What is a diabetic foot exam?
People with diabetes are at higher risk for a variety of foot health problems. A diabetic foot exam is a special foot test that checks people with diabetes for these problems, which may include infection, injury, and bone abnormalities. Nerve damage, known as neuropathy, and poor circulation (blood flow) are the most common causes of diabetic foot problems.
Neuropathy can make your feet feel numb or tingly. It can also cause a loss of feeling in your feet. So if you get a foot injury, like a callus or blister, or even a deep sore known as an ulcer, you may not even know it.
Poor circulation in the foot can make it harder for you to fight foot infections and heal from injuries. If you have diabetes and get a foot ulcer or other injury, your body may not be able to heal it fast enough. This can lead to an infection, which can quickly become serious. If a foot infection is not treated right away, it can become so dangerous that your foot may need to be amputated to save your life. Fortunately, regular diabetic foot exams, as well as home care, can help prevent serious foot health problems.
What is it used for?
A diabetic foot exam is used to check for foot health problems in people with diabetes. When ulcers or other foot problems are found and treated early, it can prevent serious complications such as amputations.

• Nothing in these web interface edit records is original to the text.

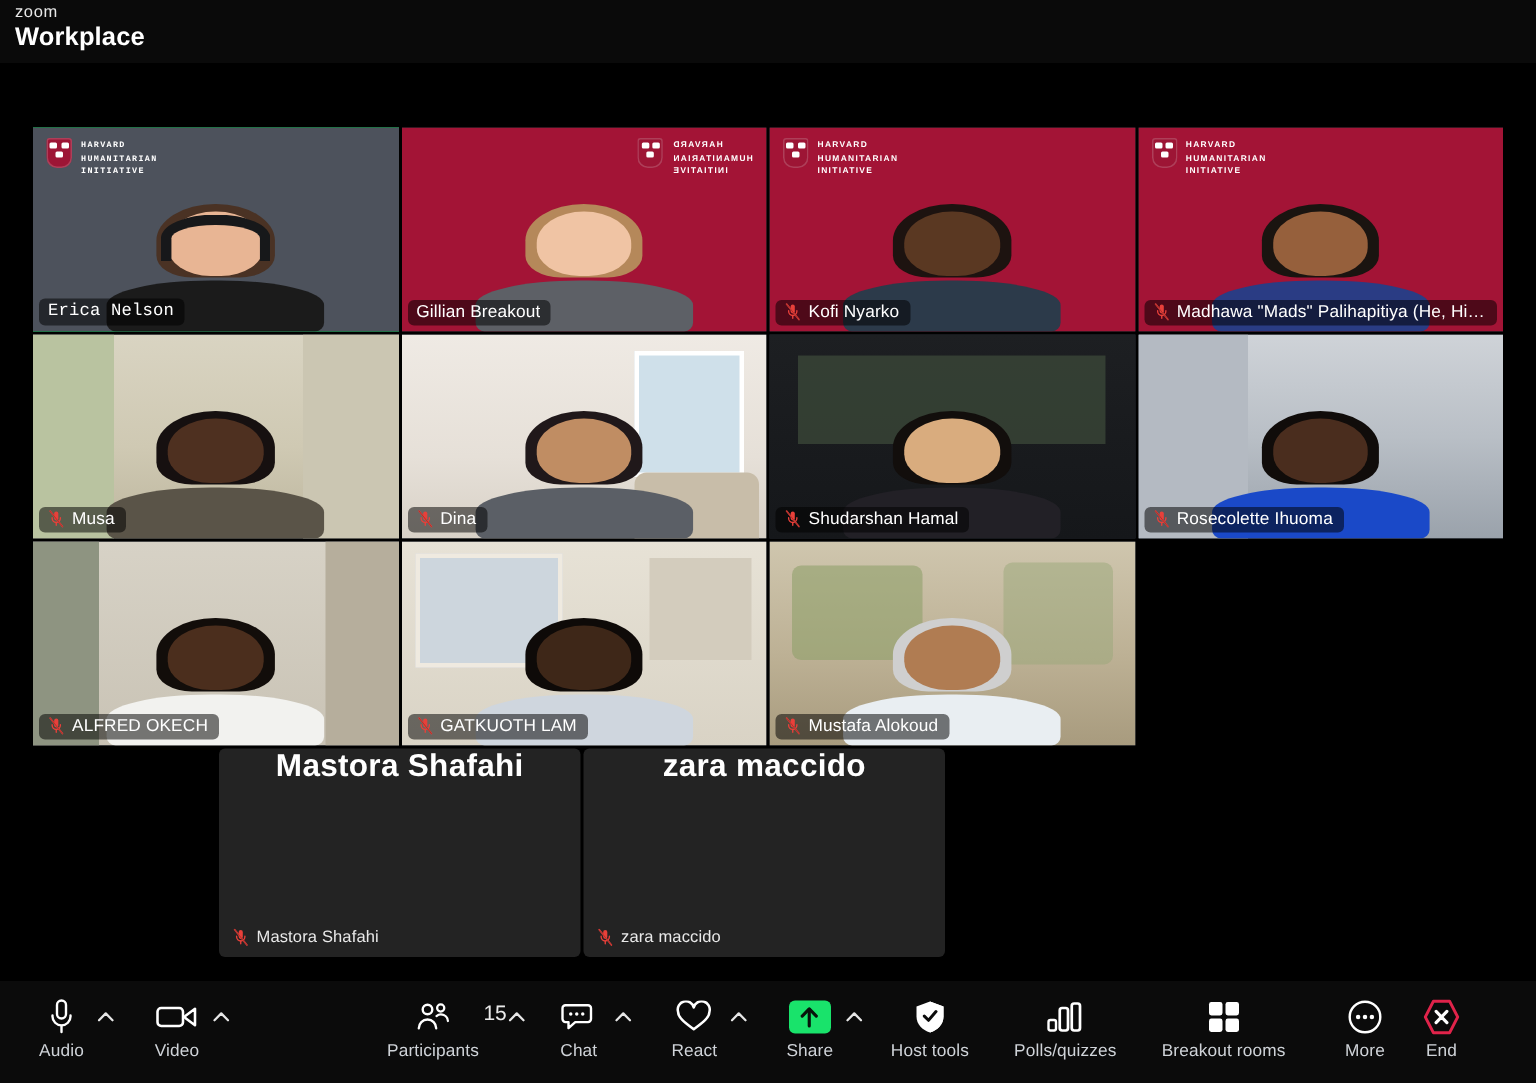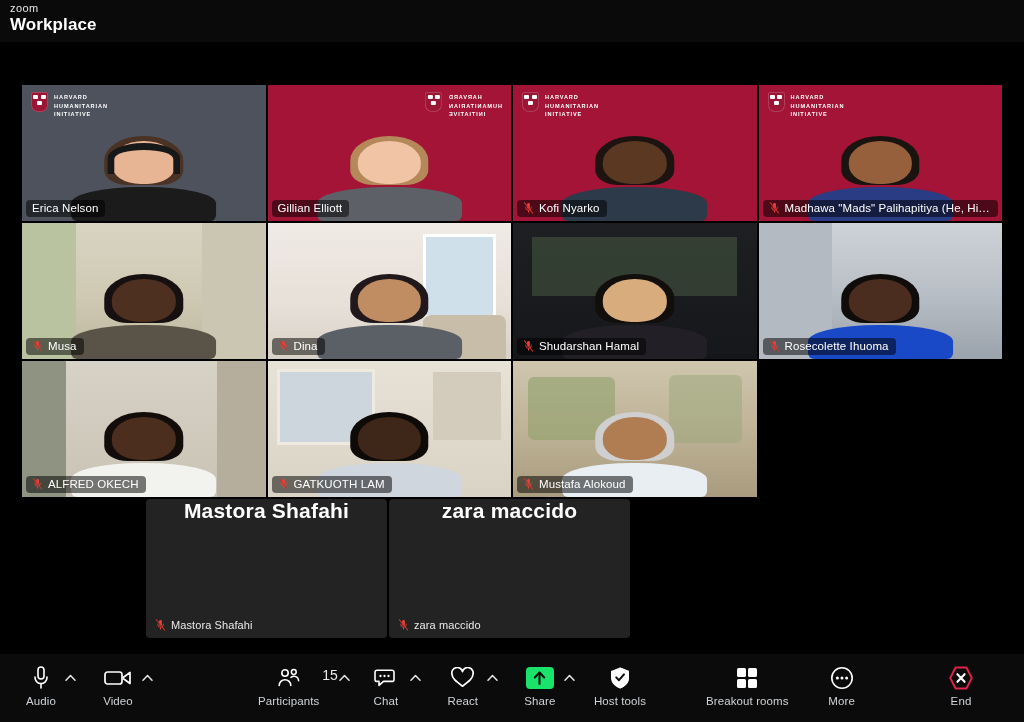"Erica Nelson" .tile.speaking { font-family: none -> Liberation Mono, monospace }
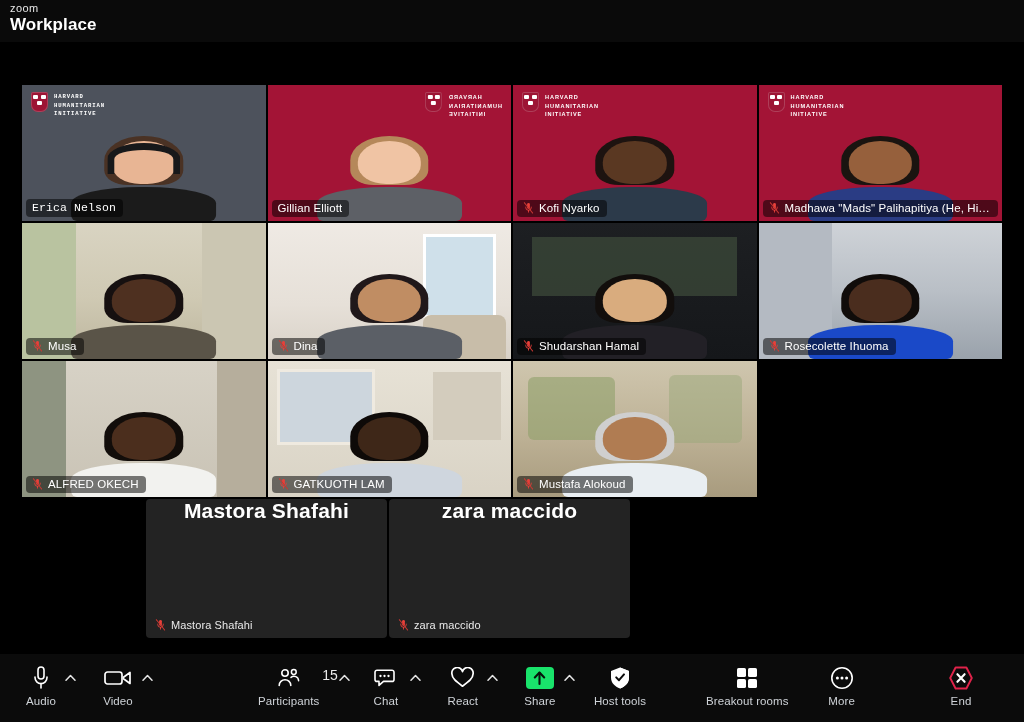"Gillian Elliott" span.nm { text: Elliott -> Breakout }
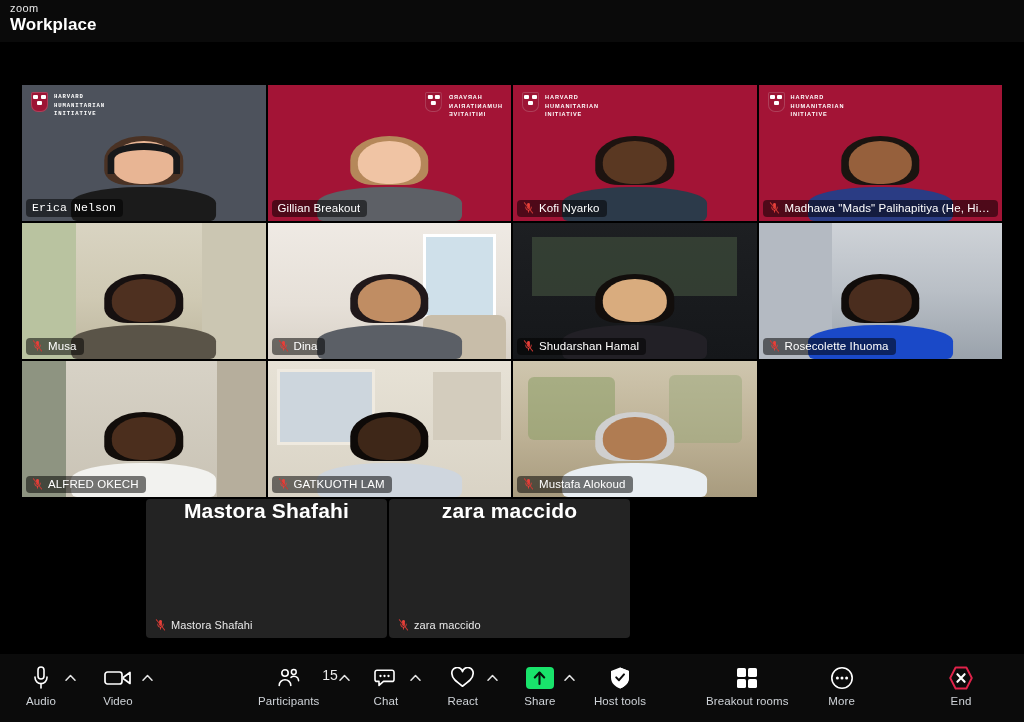"Polls/quizzes" div.tbtn { html: none -> <div> <span> <svg> <rect></rect> <rect></rect> <rect></rect> </svg> </span> <span>Polls/quizzes</span> </div> }
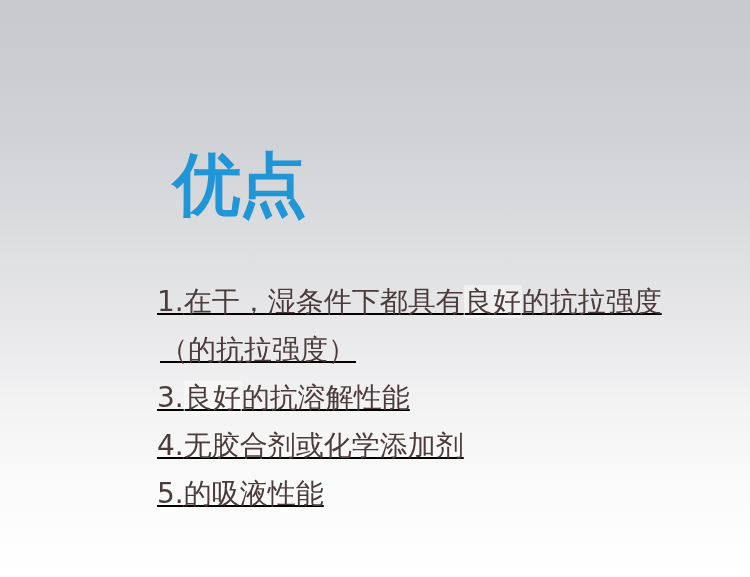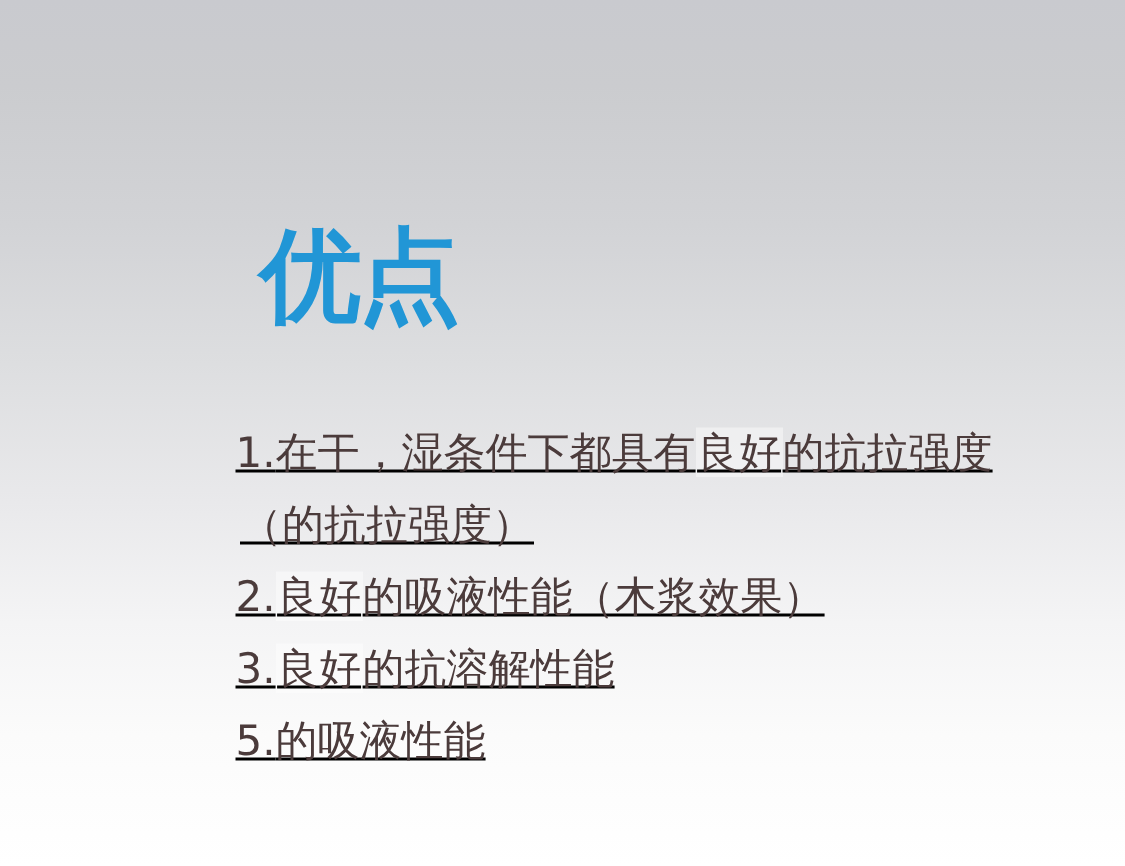"2.良好的吸液性能（木浆效果）" li { html: <li> <span>2.</span><span>良好</span><span>的吸液性能（木浆效果）</span> </li> -> none }
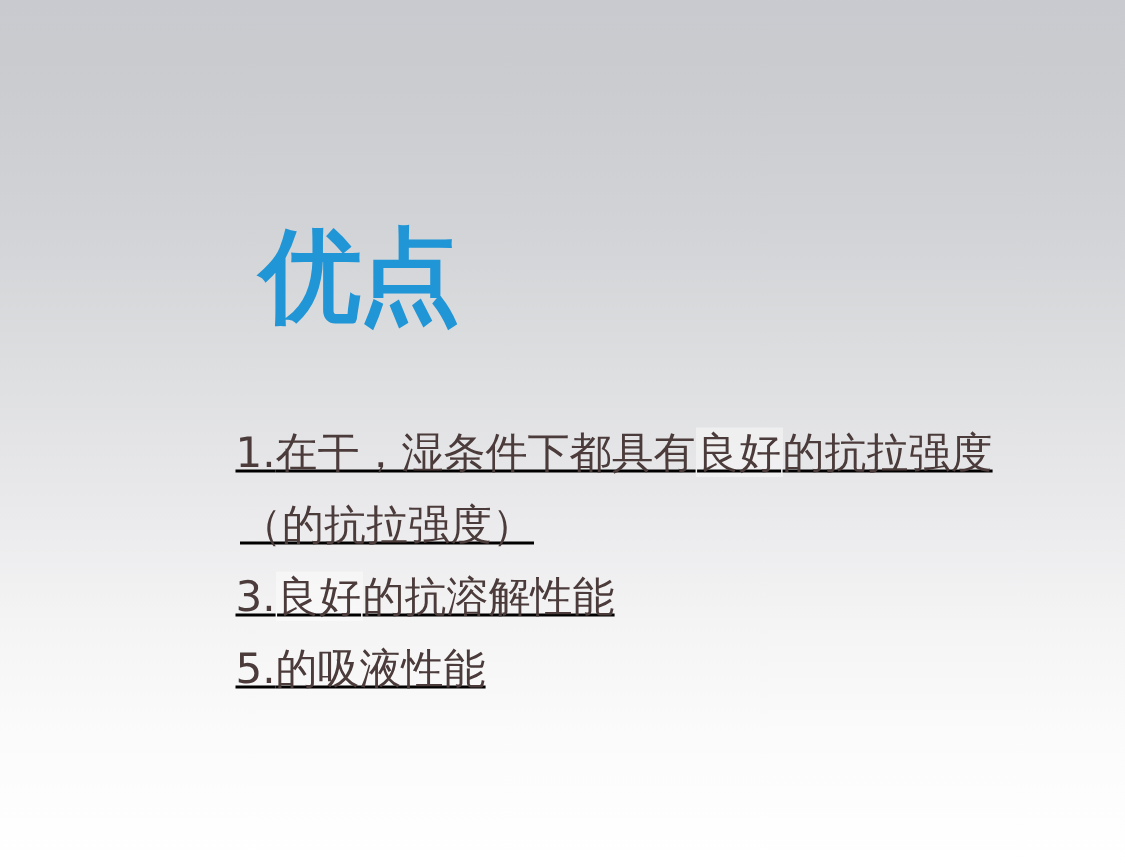"4.无胶合剂或化学添加剂" li { html: none -> <li> <span>4.</span><span>无胶合剂或化学添加剂</span> </li> }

Why do I need a diabetic foot exam?
People with diabetes should get a diabetic foot exam at least once a year. You may need an exam more often if your feet have any of the following symptoms:
• Burning sensation;
• Pain and difficulty when walking.
You should call your health care provider right away if you have any of the following symptoms, which are signs of a serious infection:
• A blister, cut, or other foot injury that doesn’t start to heal after a few days;
• A foot injury that feels warm when you touch it;
• Redness around a foot injury;
• A callus with dried blood inside it;
• An injury that is black and smelly. This is a sign of gangrene, the death of body tissue. If not treated promptly, gangrene can lead to amputation of the foot, or even death.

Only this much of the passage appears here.